L'argent a commencé à rentrer plus vite.

Jusqu'à ce jour, l'arnaque avait rapporté à Vic près de quarante mille dollars. Et voilà qu'il avait ferré son plus gros poisson, tellement gros que son premier réflexe avait été de laisser tomber. Mais il n'avait pas pu. Il n'avait pas eu le cœur de renoncer à la prise la plus fabuleuse de sa vie.

Eh oui, il s'était fait quelqu'un de connu. Quelqu'un de haut placé. Randall Scope. Jeune, beau, riche, femme sexy, 2,4 enfants, ambitions politiques, l'héritier en vue de l'empire Scope. Et il n'avait pas commandé un film. Ni même deux.

En l'espace d'un mois, Randall Scope avait visionné vingt-trois films pornographiques.

Waouh!

Vic avait passé deux nuits à rédiger le brouillon de sa lettre, pour finalement s'en tenir à la version de base: brève, froide et extrêmement précise.
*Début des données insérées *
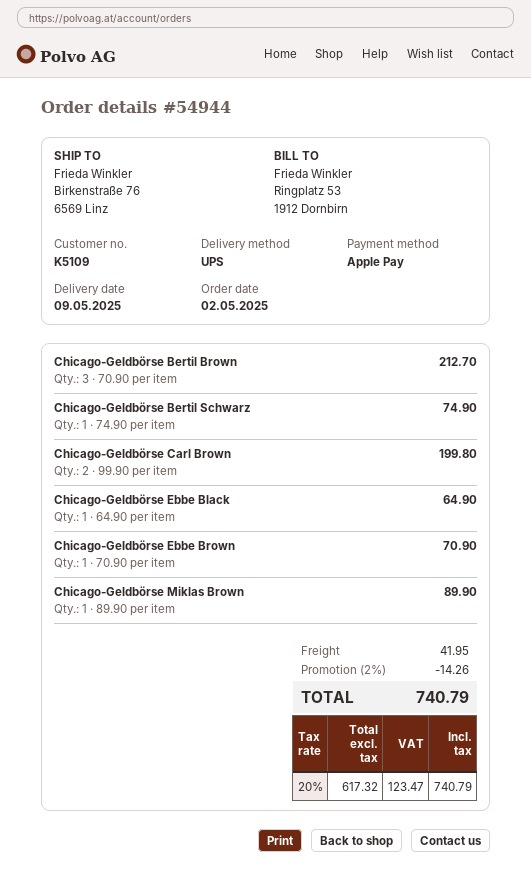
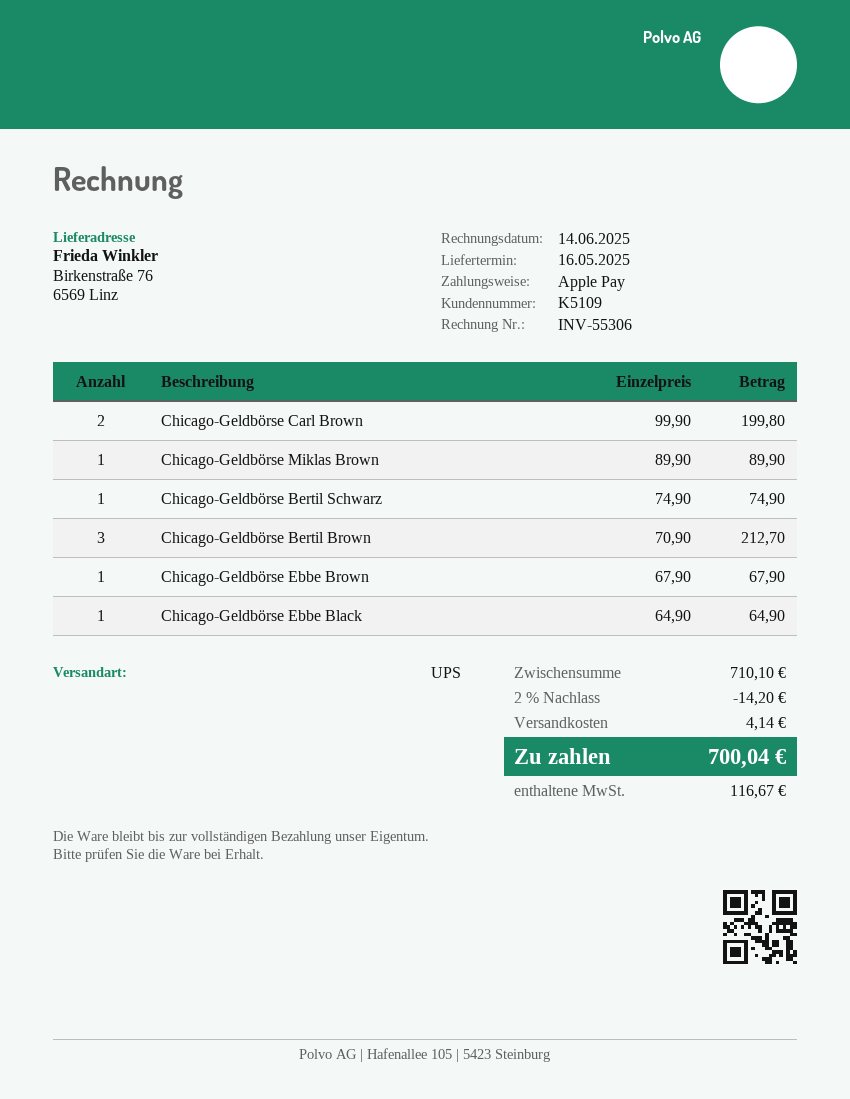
delivery date: 2025-05-09 -> 2025-05-16
Chicago-Geldbörse Ebbe Brown: 1 x 70.90 = 70.90 -> 1 x 67.90 = 67.90
discount: 2% = 14.26 -> 2% = 14.20
shipping: 41.95 -> 4.14
tax: 123.47 -> 116.67
total: 740.79 -> 700.04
Il réclamait à Scope cinquante mille dollars. Il les voulait dans sa boîte pour aujourd'hui. Et, sauf erreur de sa part, ces cinquante mille dollars étaient en train de lui brûler la poche.

Vic aurait bien aimé y jeter un œil. Là, tout de suite. Mais il était la discipline incarnée. Il attendrait d'être chez lui d'abord. Il verrouillerait sa porte, s'installerait par terre, ouvrirait le paquet et en ferait pleuvoir les billets verts.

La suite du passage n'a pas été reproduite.